## What you should do
An exact copy of the data is needed, but without any of its images.
*** Input data ***
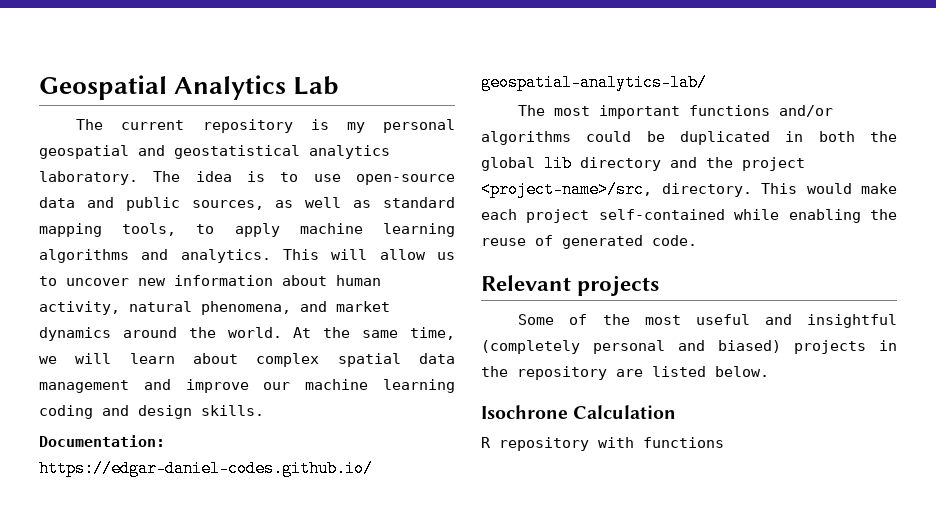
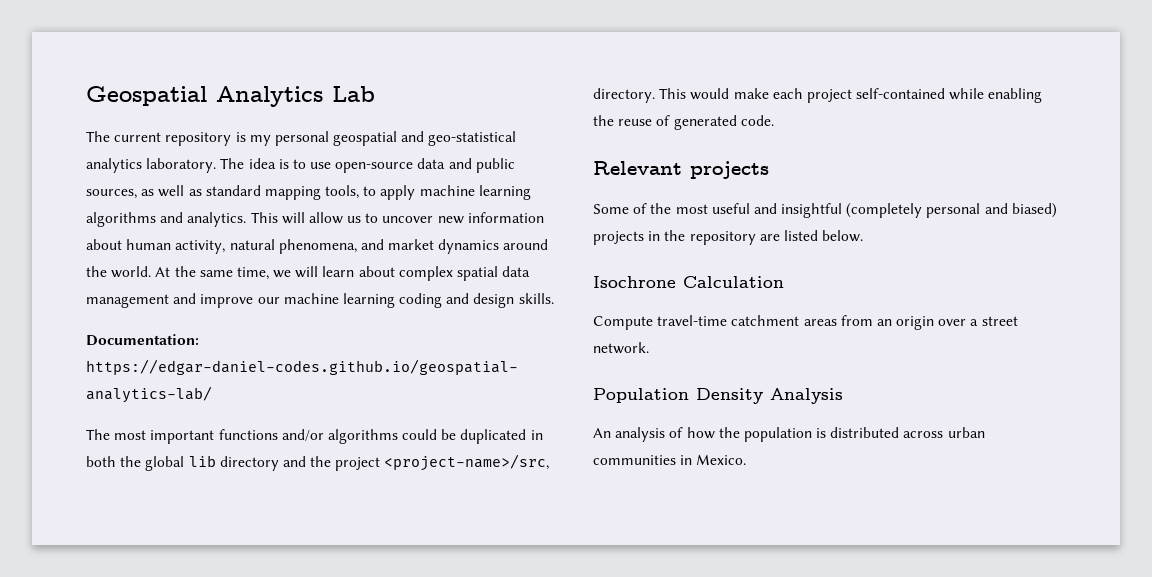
- The current repository is my personal geospatial and geostatistical analytics laboratory.
+ The current repository is my personal geospatial and geo-statistical analytics laboratory.
- R repository with functions
+ Compute travel-time catchment areas from an origin over a street network.
+ Population Density Analysis
+ An analysis of how the population is distributed across urban communities in Mexico.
*** End of Input data ***
## Completed exercise
- The current repository is my personal geospatial and geostatistical analytics laboratory.
+ The current repository is my personal geospatial and geo-statistical analytics laboratory.
- R repository with functions
+ Compute travel-time catchment areas from an origin over a street network.
+ Population Density Analysis
+ An analysis of how the population is distributed across urban communities in Mexico.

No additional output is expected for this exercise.